Image comparison data
• • • •
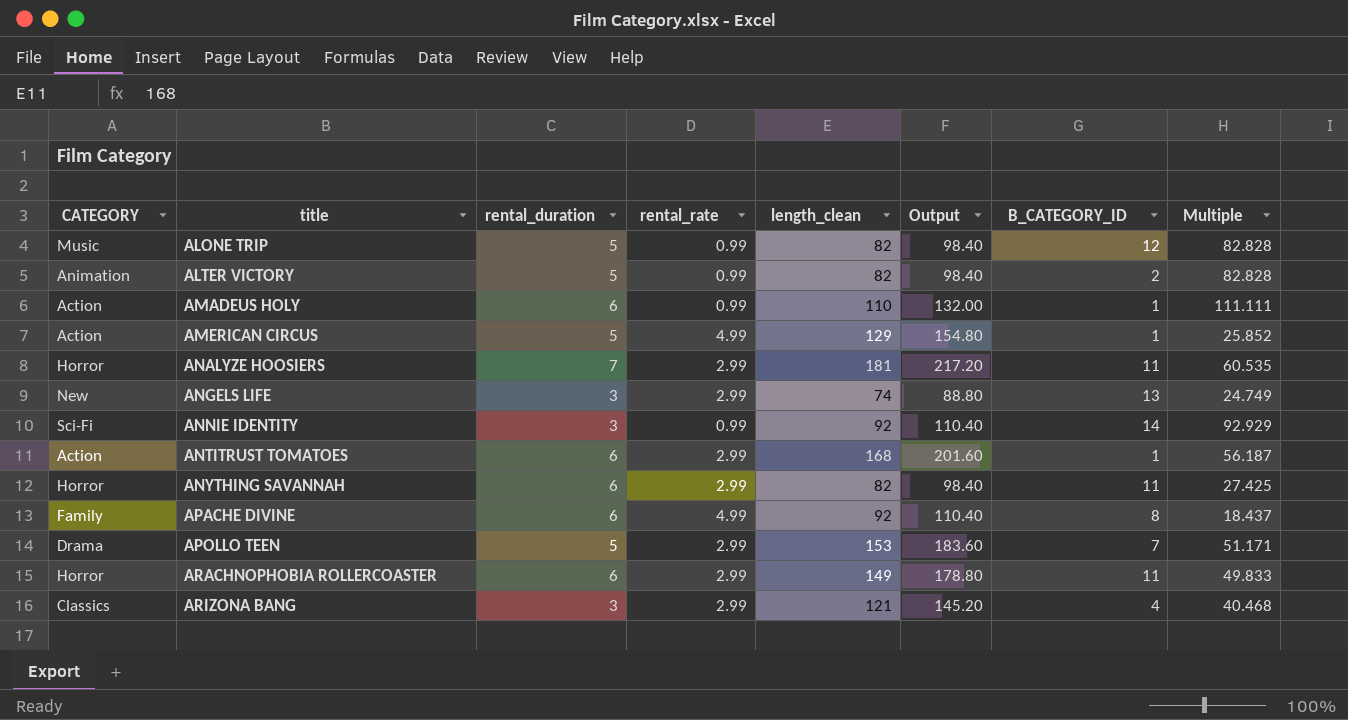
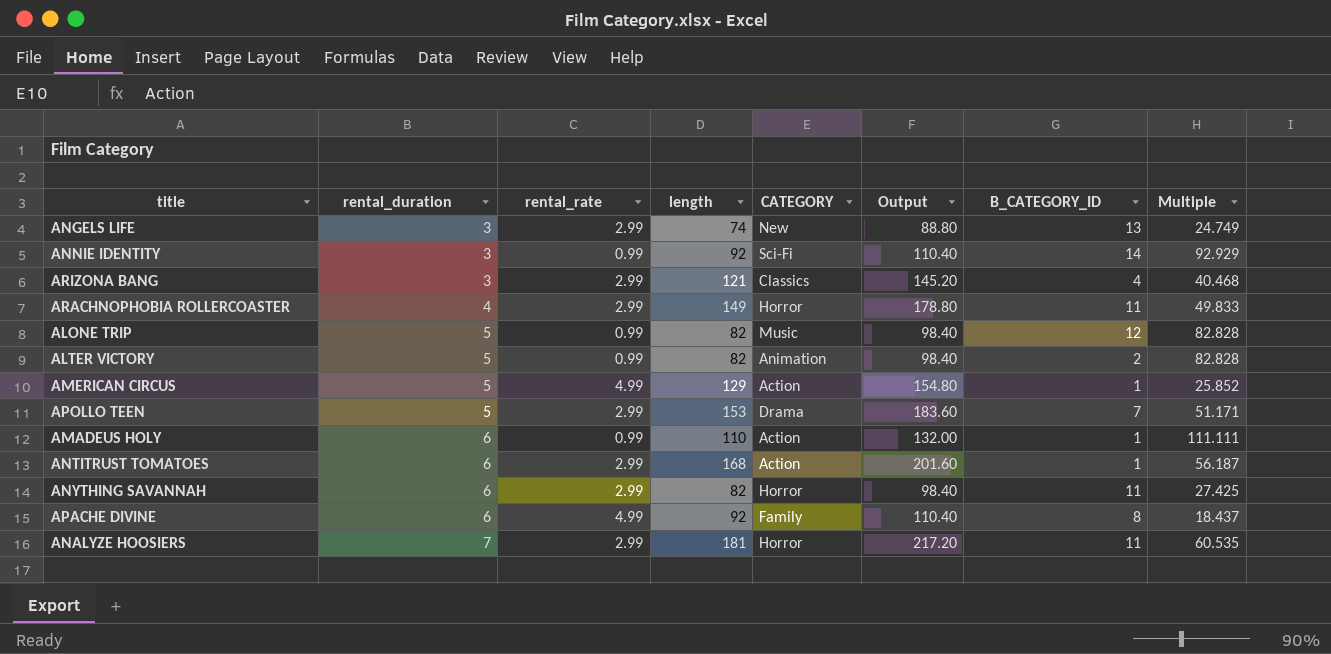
row order: title ascending -> rental_duration ascending
column name: length_clean -> length
column CATEGORY | position: 1 -> 5
ARACHNOPHOBIA ROLLERCOASTER | rental_duration: 6 -> 4

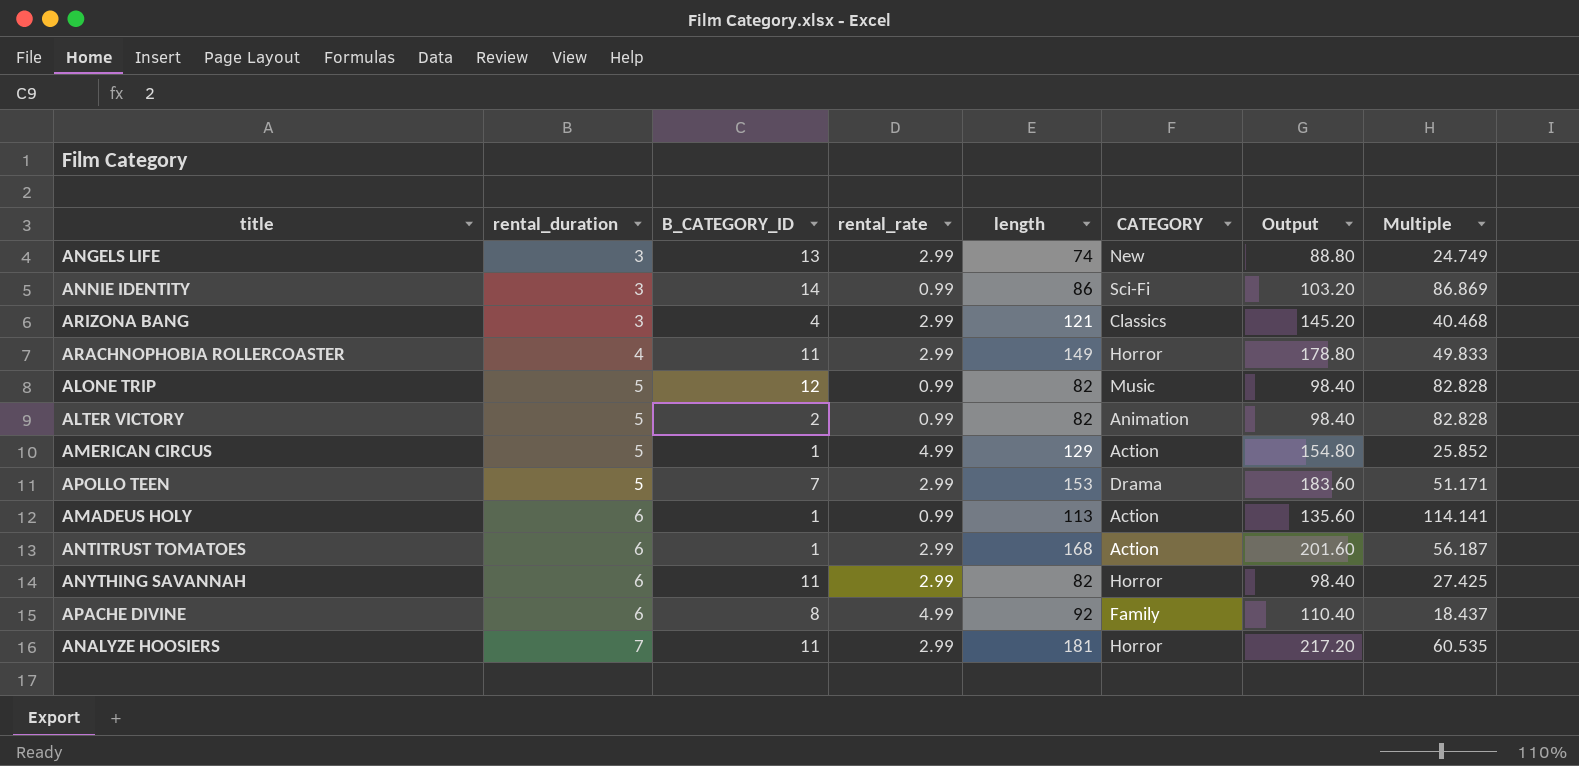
column B_CATEGORY_ID | position: 7 -> 3
ANNIE IDENTITY | length: 92 -> 86
ANNIE IDENTITY | Output: 110.40 -> 103.20
ANNIE IDENTITY | Multiple: 92.929 -> 86.869
AMADEUS HOLY | length: 110 -> 113
AMADEUS HOLY | Output: 132.00 -> 135.60
AMADEUS HOLY | Multiple: 111.111 -> 114.141

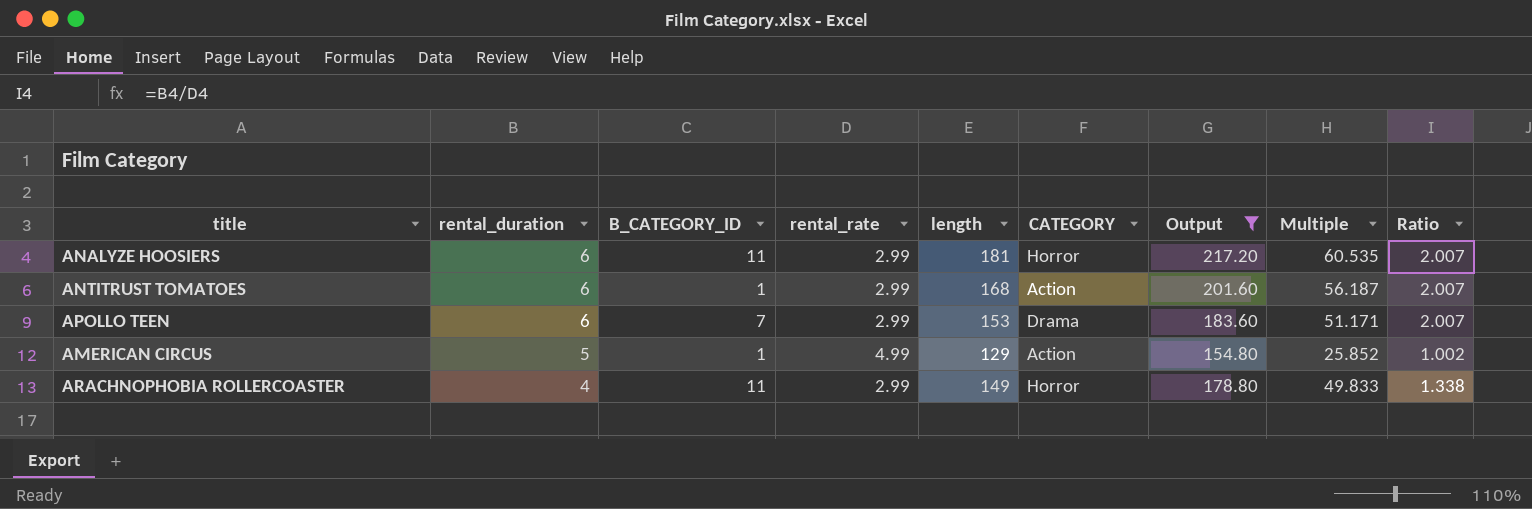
filter: none -> Output >= 154.80
row order: rental_duration ascending -> rental_duration descending
column Ratio | formula: none -> [rental_duration] / [rental_rate]
ANALYZE HOOSIERS | rental_duration: 7 -> 6
APOLLO TEEN | rental_duration: 5 -> 6

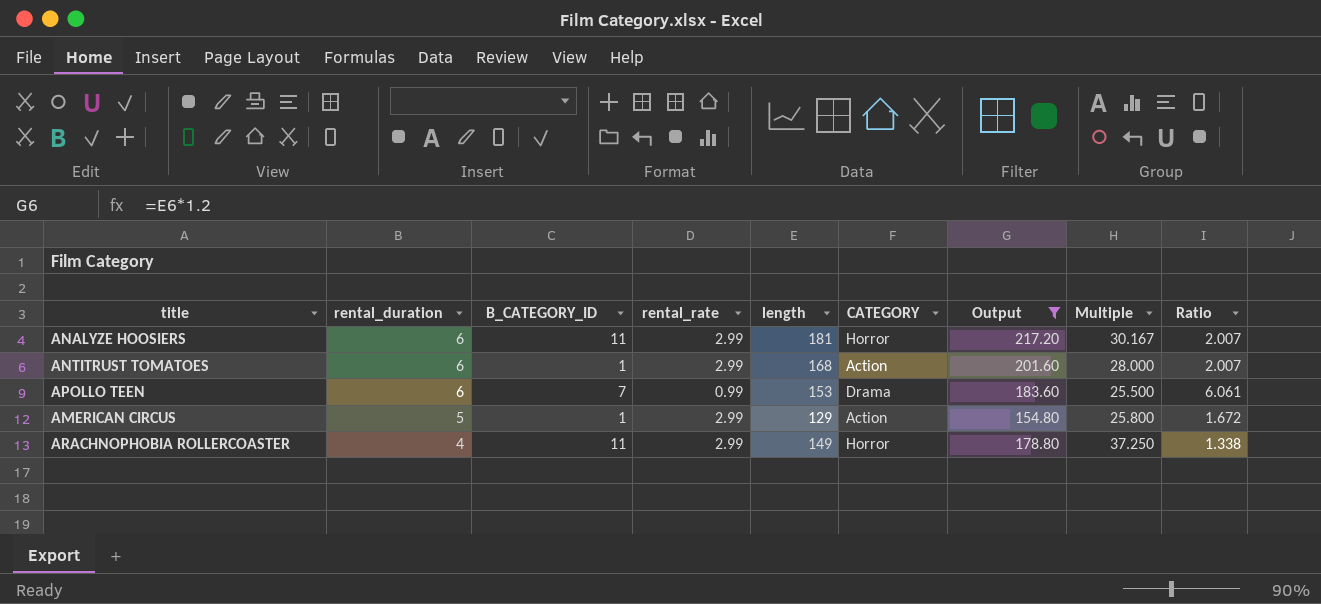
column Multiple | formula: [length] / [rental_rate] -> [length] / [rental_duration]
APOLLO TEEN | rental_rate: 2.99 -> 0.99
APOLLO TEEN | Ratio: 2.007 -> 6.061
AMERICAN CIRCUS | rental_rate: 4.99 -> 2.99
AMERICAN CIRCUS | Ratio: 1.002 -> 1.672

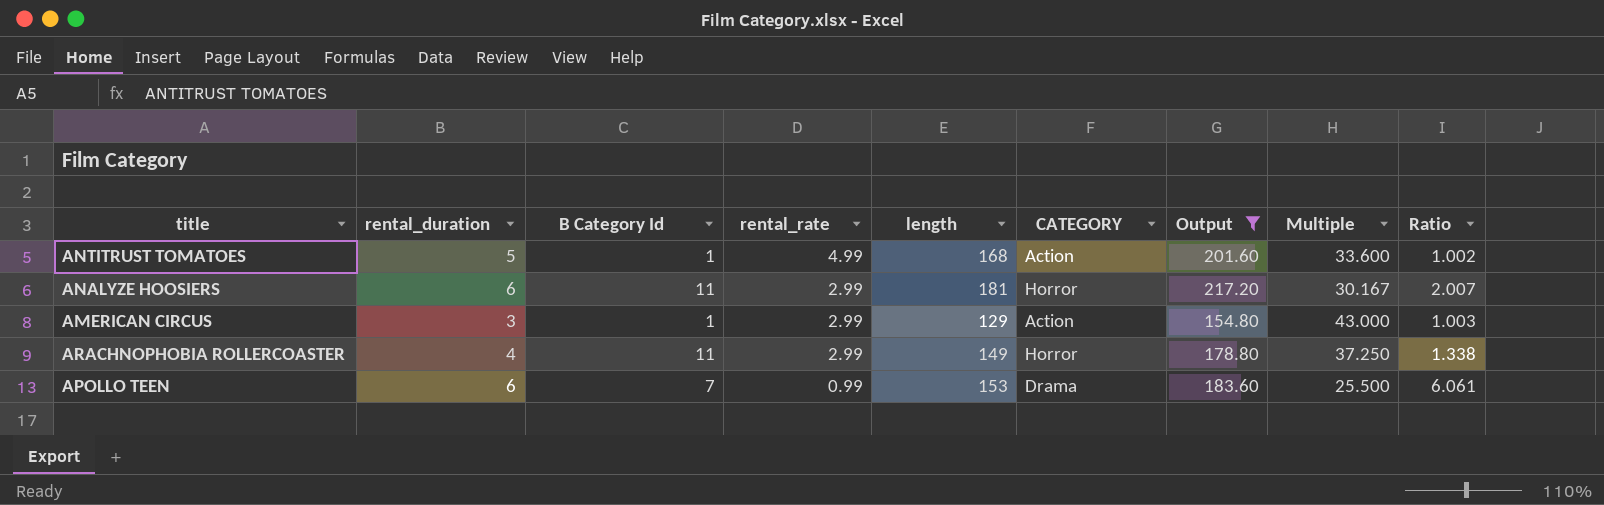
row order: rental_duration descending -> rental_rate descending
column name: B_CATEGORY_ID -> B Category Id
ANTITRUST TOMATOES | rental_duration: 6 -> 5
ANTITRUST TOMATOES | rental_rate: 2.99 -> 4.99
ANTITRUST TOMATOES | Multiple: 28.000 -> 33.600
ANTITRUST TOMATOES | Ratio: 2.007 -> 1.002
AMERICAN CIRCUS | rental_duration: 5 -> 3
AMERICAN CIRCUS | Multiple: 25.800 -> 43.000
AMERICAN CIRCUS | Ratio: 1.672 -> 1.003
• • • •
## Task to complete
When you repeat the lines above, keep them exact and leave out each image they contain.

## Reply
row order: title ascending -> rental_duration ascending
column name: length_clean -> length
column CATEGORY | position: 1 -> 5
ARACHNOPHOBIA ROLLERCOASTER | rental_duration: 6 -> 4

column B_CATEGORY_ID | position: 7 -> 3
ANNIE IDENTITY | length: 92 -> 86
ANNIE IDENTITY | Output: 110.40 -> 103.20
ANNIE IDENTITY | Multiple: 92.929 -> 86.869
AMADEUS HOLY | length: 110 -> 113
AMADEUS HOLY | Output: 132.00 -> 135.60
AMADEUS HOLY | Multiple: 111.111 -> 114.141

filter: none -> Output >= 154.80
row order: rental_duration ascending -> rental_duration descending
column Ratio | formula: none -> [rental_duration] / [rental_rate]
ANALYZE HOOSIERS | rental_duration: 7 -> 6
APOLLO TEEN | rental_duration: 5 -> 6

column Multiple | formula: [length] / [rental_rate] -> [length] / [rental_duration]
APOLLO TEEN | rental_rate: 2.99 -> 0.99
APOLLO TEEN | Ratio: 2.007 -> 6.061
AMERICAN CIRCUS | rental_rate: 4.99 -> 2.99
AMERICAN CIRCUS | Ratio: 1.002 -> 1.672

row order: rental_duration descending -> rental_rate descending
column name: B_CATEGORY_ID -> B Category Id
ANTITRUST TOMATOES | rental_duration: 6 -> 5
ANTITRUST TOMATOES | rental_rate: 2.99 -> 4.99
ANTITRUST TOMATOES | Multiple: 28.000 -> 33.600
ANTITRUST TOMATOES | Ratio: 2.007 -> 1.002
AMERICAN CIRCUS | rental_duration: 5 -> 3
AMERICAN CIRCUS | Multiple: 25.800 -> 43.000
AMERICAN CIRCUS | Ratio: 1.672 -> 1.003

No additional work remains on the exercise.